● **Task item**: Among the entries below, retype exactly the lines starting with the one with "LEOPOLD Weinglashalter schwarz: 36" and going on through the one with "Ghost Bucket 3D", but not the pictures.

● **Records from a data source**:
%%
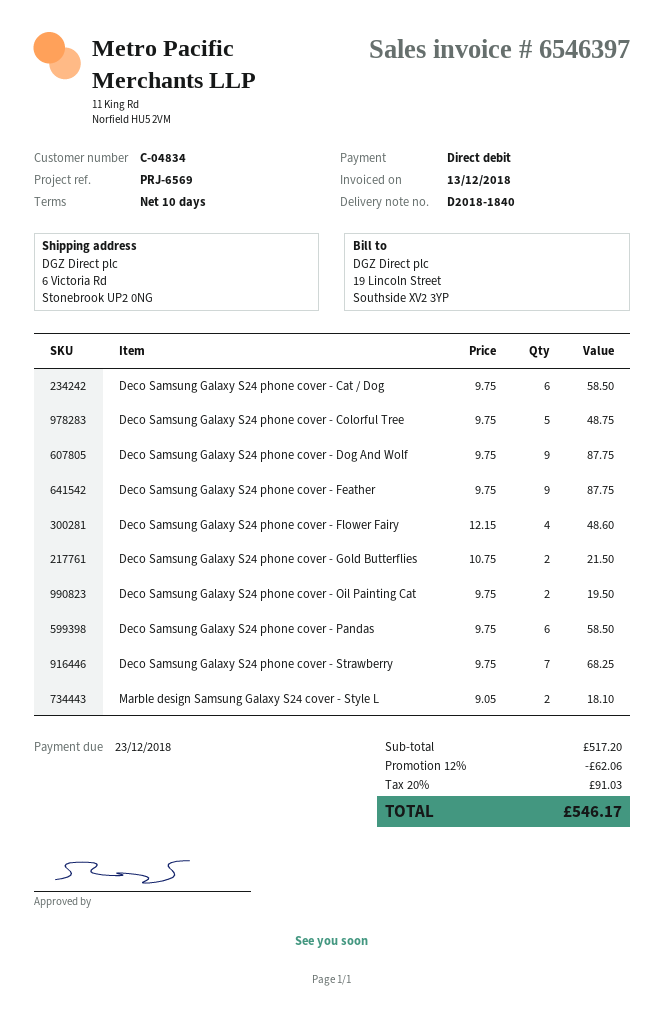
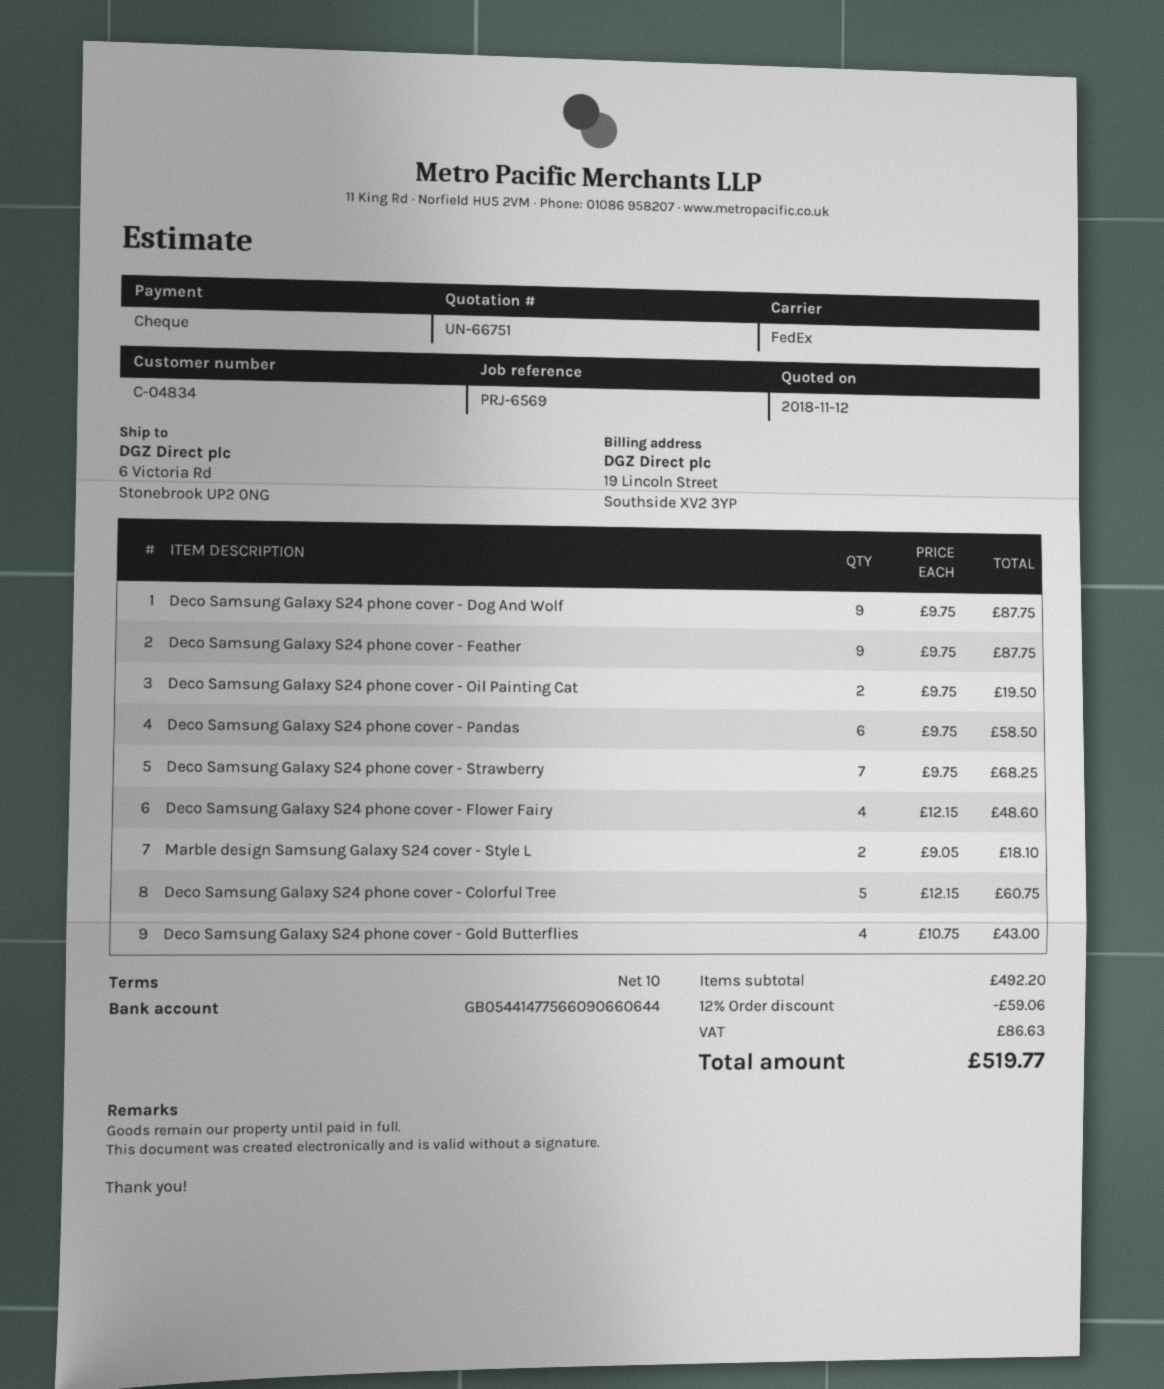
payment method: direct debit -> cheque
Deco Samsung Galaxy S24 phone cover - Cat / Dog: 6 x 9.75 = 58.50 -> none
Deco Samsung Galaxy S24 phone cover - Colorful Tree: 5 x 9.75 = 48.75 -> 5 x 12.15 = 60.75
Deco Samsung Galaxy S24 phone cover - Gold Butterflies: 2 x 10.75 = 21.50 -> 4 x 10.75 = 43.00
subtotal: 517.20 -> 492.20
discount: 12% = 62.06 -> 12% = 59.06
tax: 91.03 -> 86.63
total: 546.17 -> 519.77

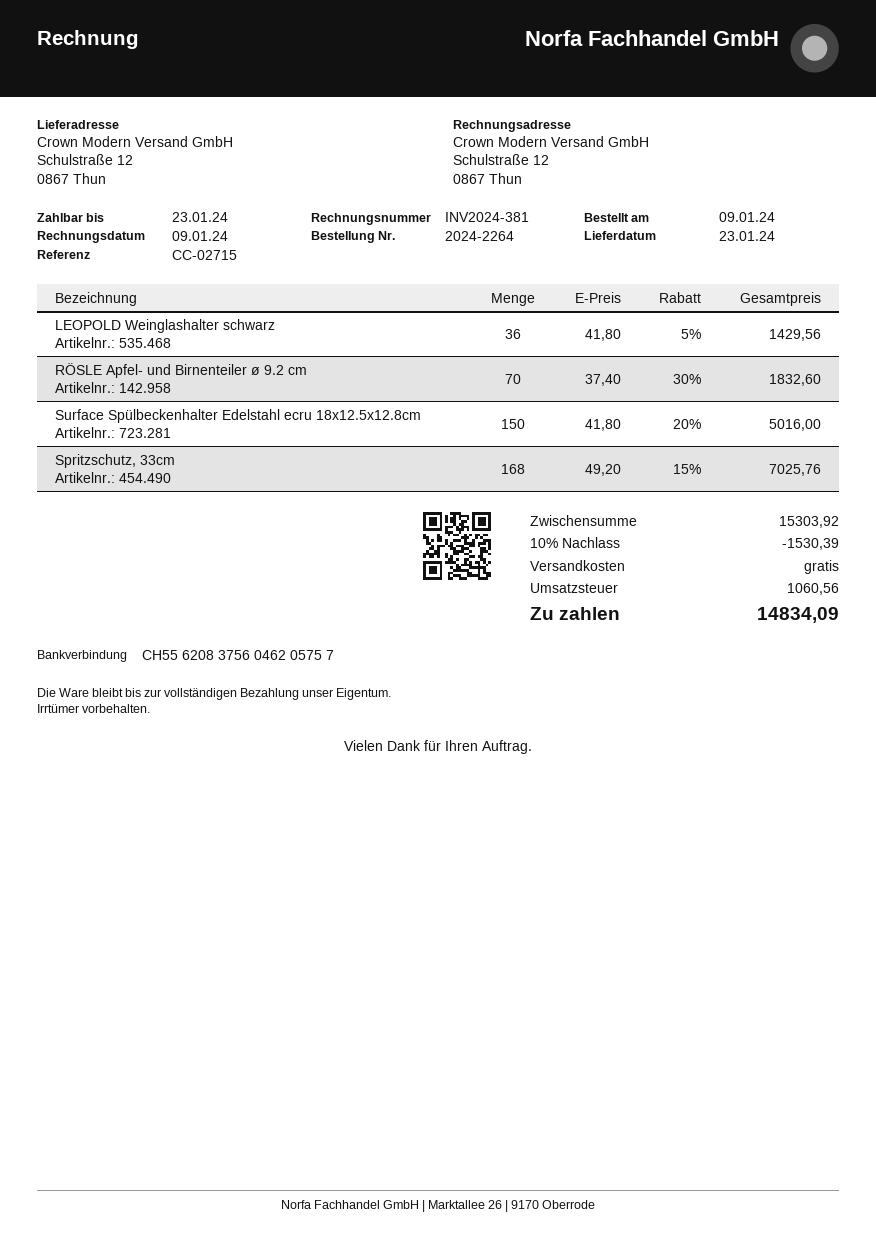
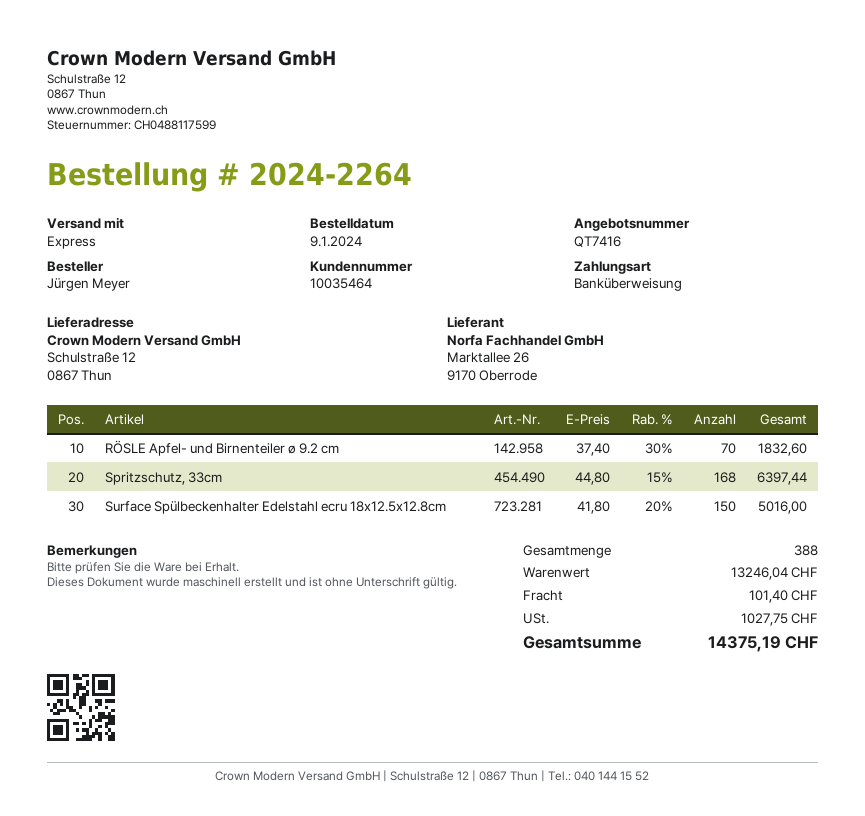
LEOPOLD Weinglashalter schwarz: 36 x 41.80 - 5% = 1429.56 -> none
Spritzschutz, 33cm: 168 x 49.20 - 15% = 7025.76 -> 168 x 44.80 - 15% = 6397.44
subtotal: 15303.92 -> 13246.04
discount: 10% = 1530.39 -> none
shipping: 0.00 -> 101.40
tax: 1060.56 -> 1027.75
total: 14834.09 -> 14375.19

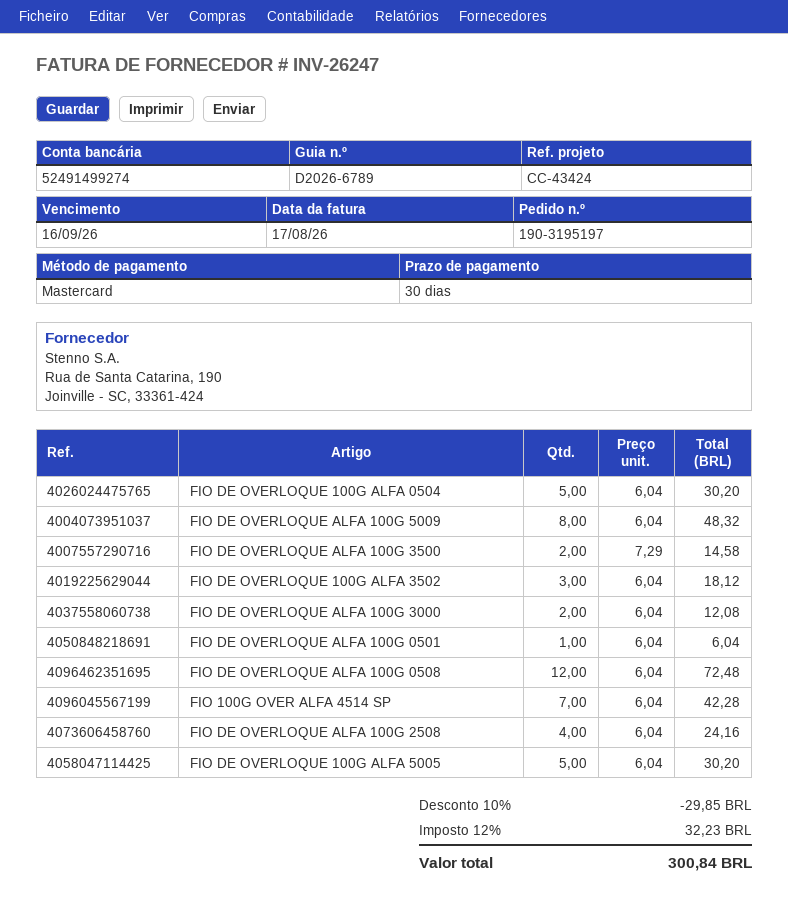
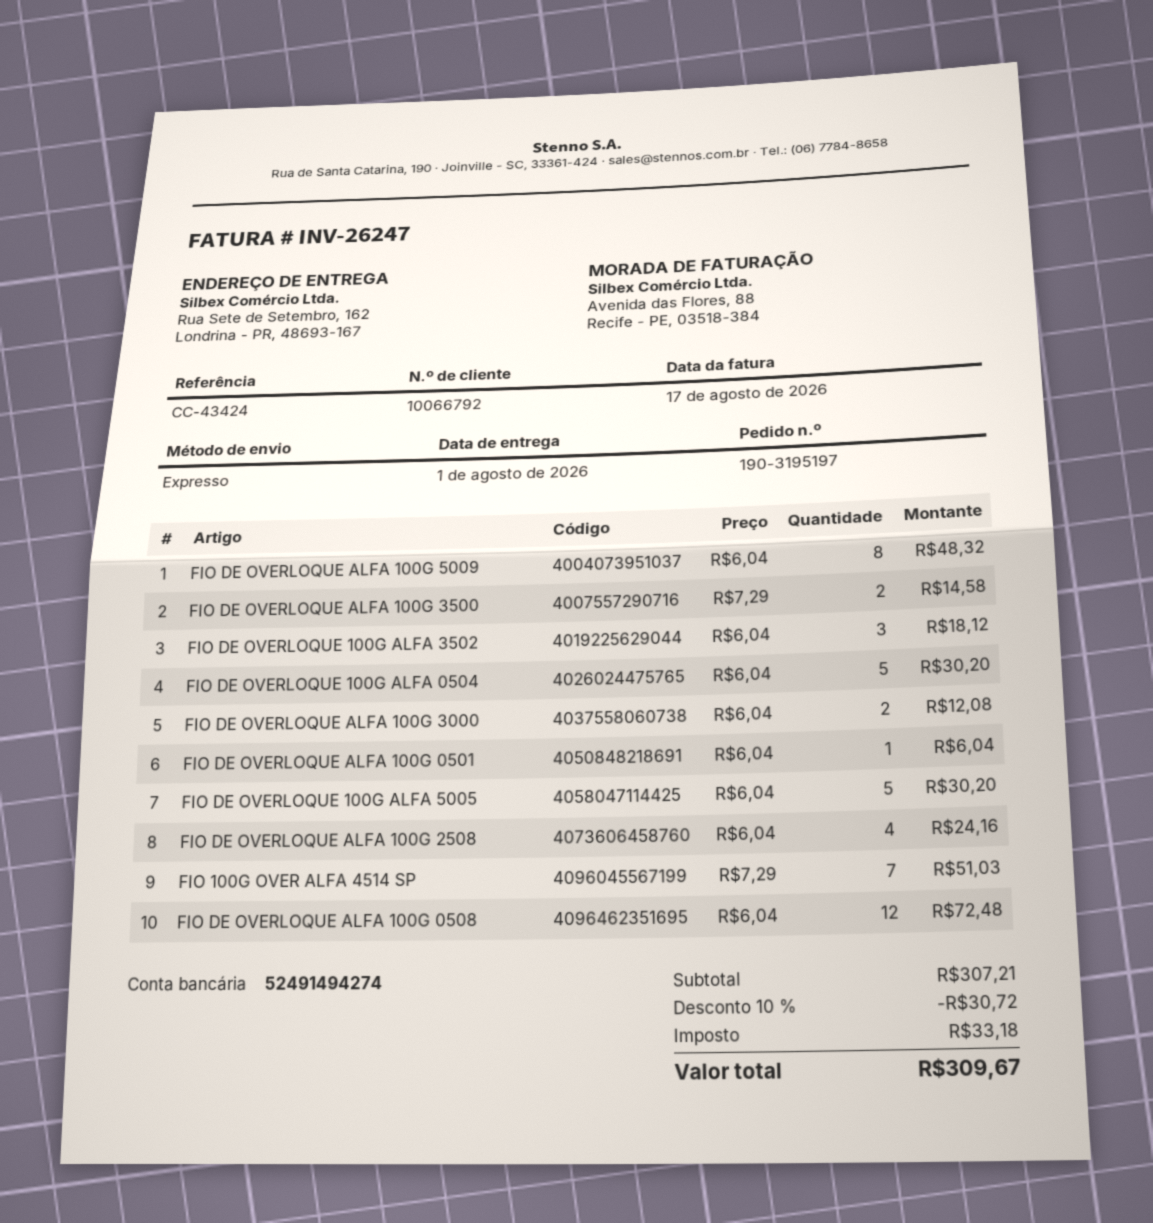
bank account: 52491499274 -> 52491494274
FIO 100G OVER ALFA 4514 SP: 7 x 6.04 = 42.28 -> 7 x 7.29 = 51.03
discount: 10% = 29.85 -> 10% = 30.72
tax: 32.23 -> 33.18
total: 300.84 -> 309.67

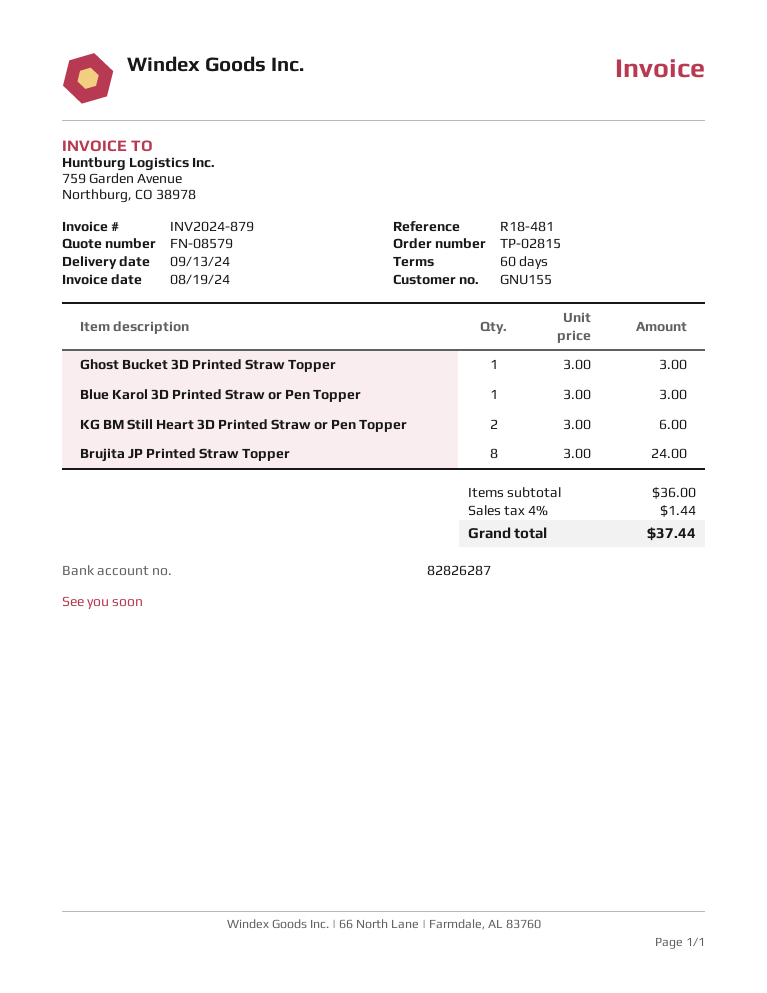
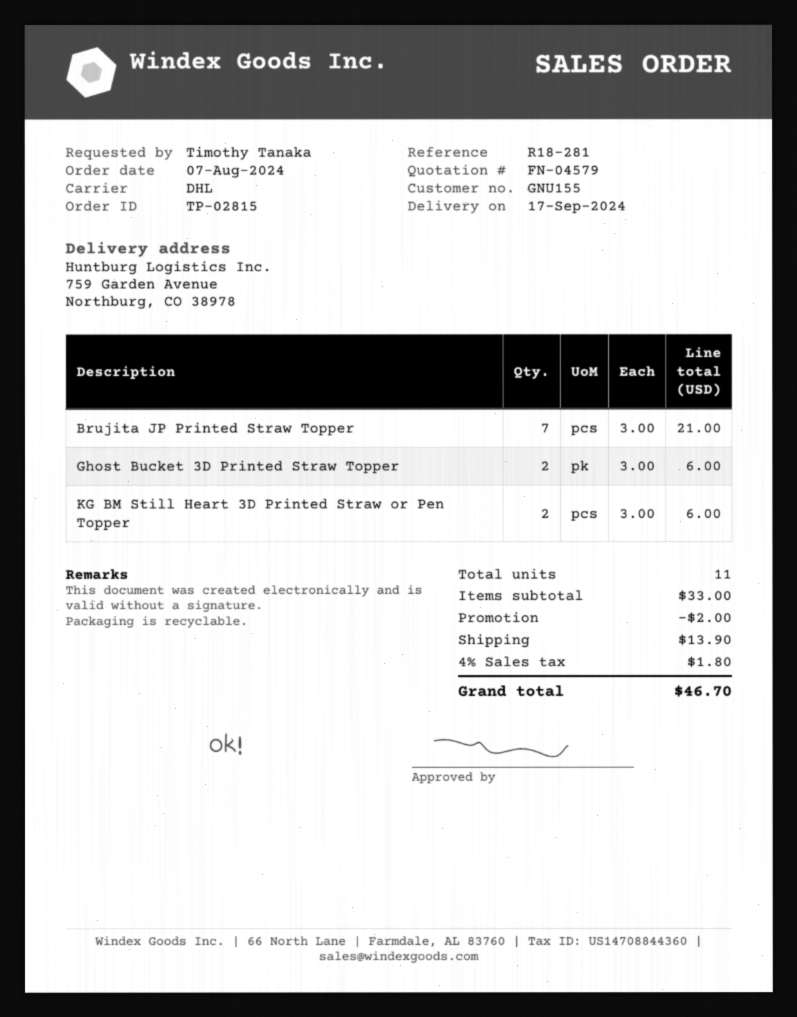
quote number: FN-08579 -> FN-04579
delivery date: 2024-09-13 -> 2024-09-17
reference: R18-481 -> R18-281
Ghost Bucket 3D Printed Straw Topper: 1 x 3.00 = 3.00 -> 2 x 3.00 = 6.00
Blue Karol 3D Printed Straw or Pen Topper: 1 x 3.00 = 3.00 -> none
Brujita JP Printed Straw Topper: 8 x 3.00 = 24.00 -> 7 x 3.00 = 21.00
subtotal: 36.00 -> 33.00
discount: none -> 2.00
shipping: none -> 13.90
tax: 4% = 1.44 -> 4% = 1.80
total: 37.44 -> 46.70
%%
● **Reply**:
LEOPOLD Weinglashalter schwarz: 36 x 41.80 - 5% = 1429.56 -> none
Spritzschutz, 33cm: 168 x 49.20 - 15% = 7025.76 -> 168 x 44.80 - 15% = 6397.44
subtotal: 15303.92 -> 13246.04
discount: 10% = 1530.39 -> none
shipping: 0.00 -> 101.40
tax: 1060.56 -> 1027.75
total: 14834.09 -> 14375.19

bank account: 52491499274 -> 52491494274
FIO 100G OVER ALFA 4514 SP: 7 x 6.04 = 42.28 -> 7 x 7.29 = 51.03
discount: 10% = 29.85 -> 10% = 30.72
tax: 32.23 -> 33.18
total: 300.84 -> 309.67

quote number: FN-08579 -> FN-04579
delivery date: 2024-09-13 -> 2024-09-17
reference: R18-481 -> R18-281
Ghost Bucket 3D Printed Straw Topper: 1 x 3.00 = 3.00 -> 2 x 3.00 = 6.00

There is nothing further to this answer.